Before and after images
════════════════════

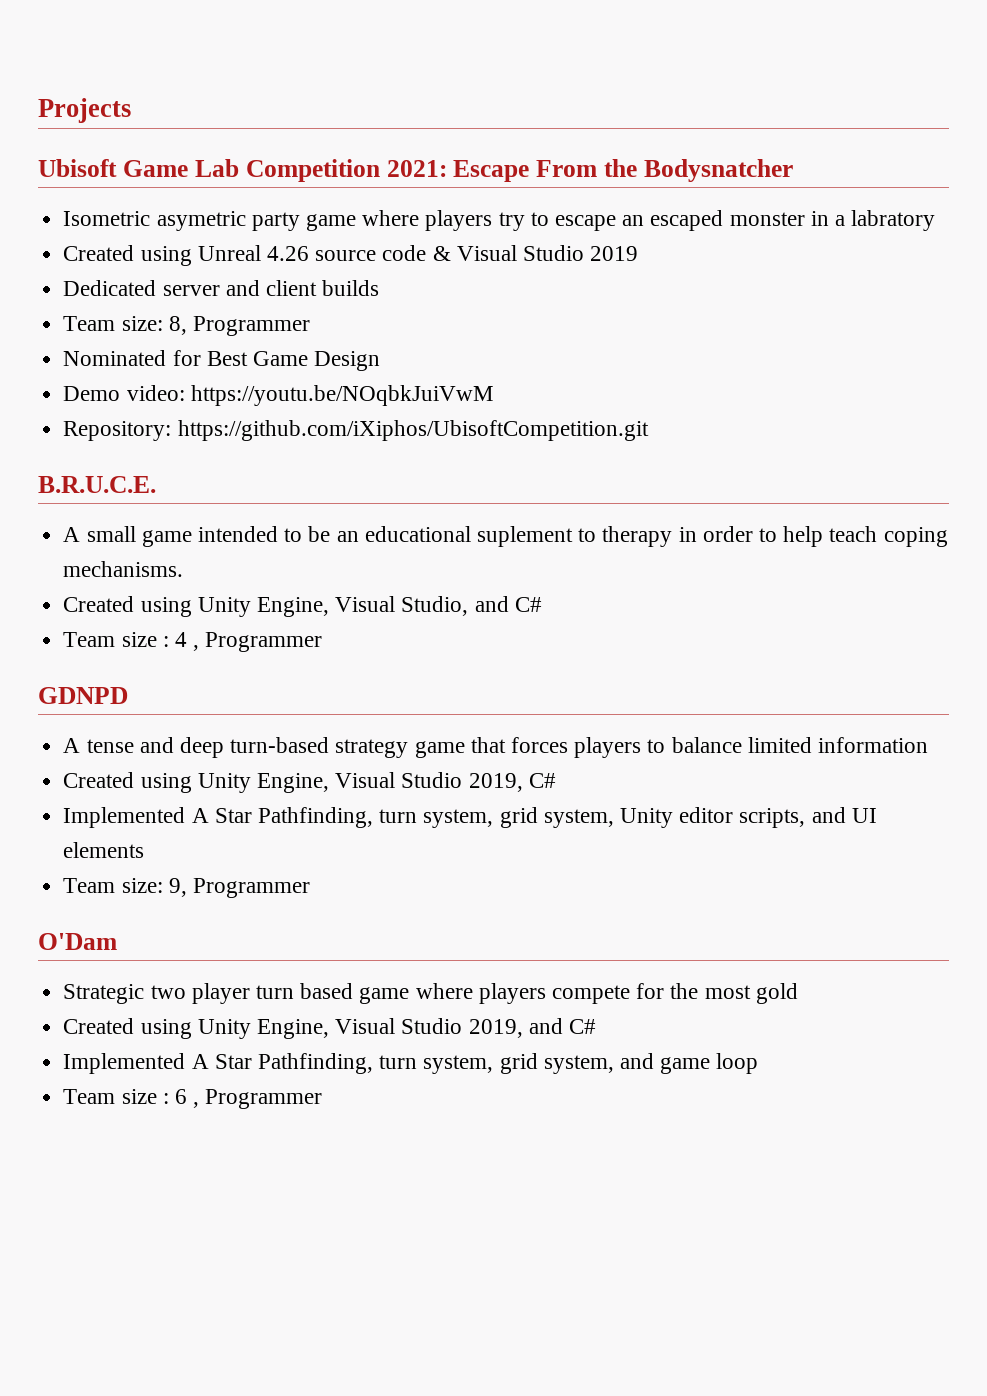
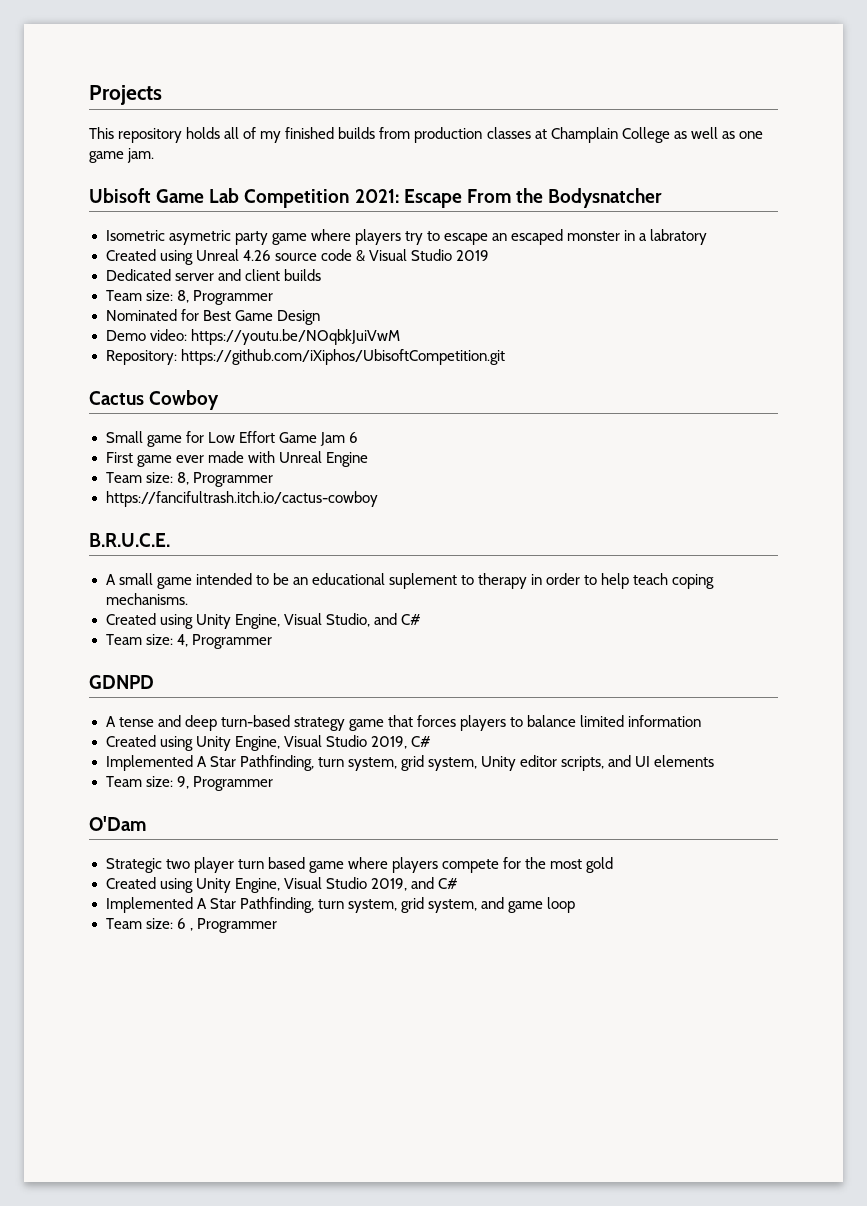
(131, 110) none -> [89,127,763,143] [89,148,155,163] // This repository holds all of my finished builds from production classes at Champlain College as well as one game jam.
(649, 430) none -> [89,390,220,410] [105,431,358,447] [105,451,368,467] [105,472,273,487] [105,491,379,507] // Cactus Cowboy // Small game for Low Effort Game Jam 6 // First game ever made with Unreal Engine // Team size: 8, Programmer // https://fancifultrash.itch.io/cactus-cowboy
[121,632,200,651] size : 4 , -> [145,634,188,647] size: 4,
[121,1089,169,1104] size : -> [145,918,173,929] size:

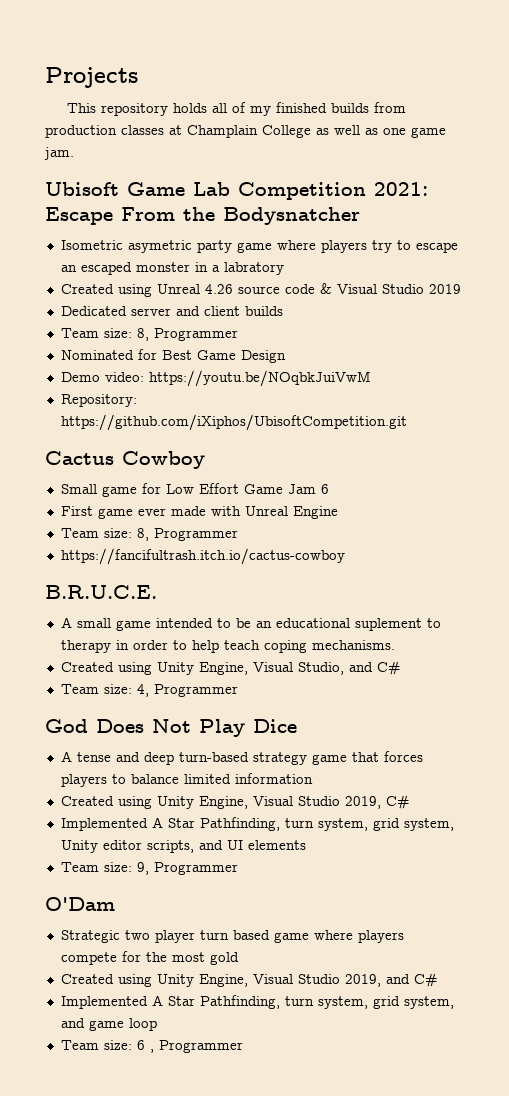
[89,675,154,689] GDNPD -> [45,719,297,737] God Does Not Play Dice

════════════════════

__Task description__. Return only the lines that start at the line containing "(649, 430) none" and finish at the last line of the entries, exactly as written and without pictures.

__Result of the exercise__.
(649, 430) none -> [89,390,220,410] [105,431,358,447] [105,451,368,467] [105,472,273,487] [105,491,379,507] // Cactus Cowboy // Small game for Low Effort Game Jam 6 // First game ever made with Unreal Engine // Team size: 8, Programmer // https://fancifultrash.itch.io/cactus-cowboy
[121,632,200,651] size : 4 , -> [145,634,188,647] size: 4,
[121,1089,169,1104] size : -> [145,918,173,929] size:

[89,675,154,689] GDNPD -> [45,719,297,737] God Does Not Play Dice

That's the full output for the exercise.